El gesto encierra una doble operación: al elegir el estilo de Miyazaki para alterar una foto propia, el usuario asume la belleza de ese trazo artístico reconociendo su valor y, al mismo tiempo, la usurpa y banaliza. Se toma al estilo como un formato aplicable a todo lo que a uno se le ocurra. Como si lo que conmoviera de Miyazaki fuera solo un molde para la producción seriada de emociones.
Esta duplicidad se traduce en una suerte de doble moral: mientras se condenan los alcances de la inteligencia artificial, las imágenes “al estilo Miyazaki” se viralizan sin freno. La velocidad con la que consumimos imágenes no deja margen para el juicio ético. Solo después de compartir, de subir la historia o la selfie, tal vez —si acaso— nos preguntemos por el sentido del gesto.
Hay algo de Fuenteovejuna en los fenómenos virales: no hay responsables.
¿Qué hacer entonces? La tecnología que permite producir estas imágenes está disponible y seguirá evolucionando. Enojarse por ello, o intentar detenerlo, roza el absurdo. Aunque resulta comprensible el malestar de los creadores del Studio Ghibli y de tantos ilustradores que ven desdibujado su trabajo, es claro que el problema excede la indignación puntual: las preguntas de fondo son otras.
Supongamos, aunque no lo discutamos aquí, que la ideología de la técnica contemporánea se sostiene en una premisa inquietante: todo lo que puede hacerse, debe hacerse. La pregunta, entonces, es por qué sentimos la necesidad de ver nuestras propias imágenes recreadas al modo de tal o cual artista. ¿Qué hay detrás de esa compulsión por apropiarse de una estética ajena? ¿Qué nos impulsa a buscar una réplica desangelada que nos permita creer, aunque sea por un momento, que formamos parte del universo del artista que al mismo tiempo estamos despojando de sentido?

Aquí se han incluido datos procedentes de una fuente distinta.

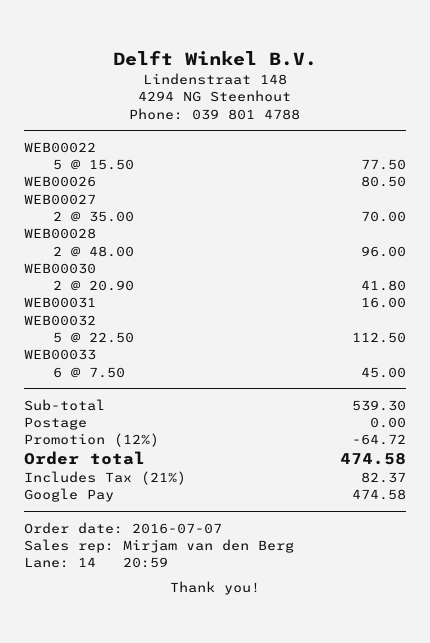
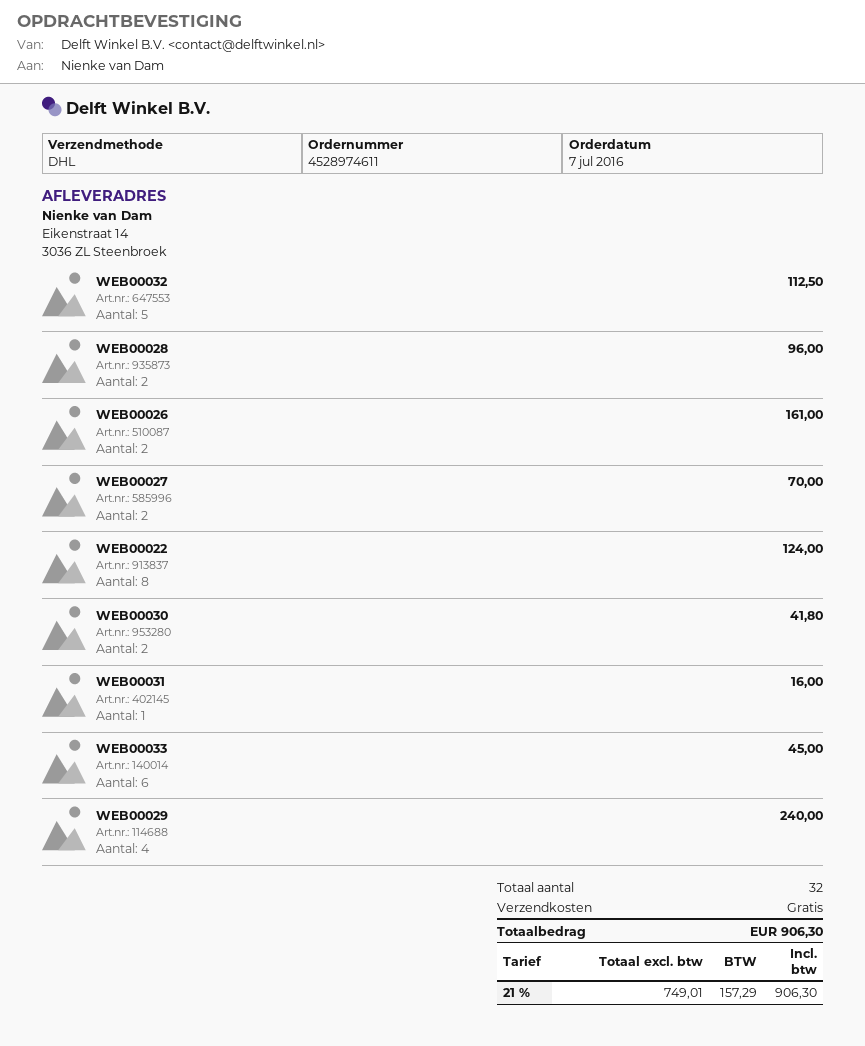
WEB00022: 5 for 77.50 -> 8 for 124.00
WEB00026: 1 for 80.50 -> 2 for 161.00
WEB00029: none -> 4 for 240.00
discount: 12% = 64.72 -> none
tax: 21% = 82.37 -> 21% = 157.29
total: 474.58 -> 906.30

En el fondo, sabemos que esas piezas no son arte: no hay alma, ni trazo humano detrás. El impulso de replicarlas —guiado muchas veces por la lógica de “si todos lo hacen, ¿por qué yo no?”— revela más que una moda: una necesidad de poseer por poseer, de devorar lo otro y al otro. Tal vez estemos frente a una forma de vincularnos con el arte que abandona la contemplación de lo bello para lanzarse a una voracidad que busca consumirlo todo, rápidamente, sin pausa.
Me pregunto qué tipo de encuentro o comunión puede surgir del arte cuando se lo concibe de manera tan caníbal, tan superficial. Porque el punto no es si la inteligencia artificial va a destruir el arte o el gesto creativo —esa discusión ya se ha dado muchas veces—, sino qué quedará en pie frente a esta necesidad urgente de aniquilar lo bello en cuanto aparece, apenas las condiciones técnicas lo permiten. Es sabido que lo inquietante no es el avance técnico en sí, sino nuestra forma de responder a él.
¿Y qué queda de lo bello cuando su función principal es hacernos sentir parte de algo que no hicimos?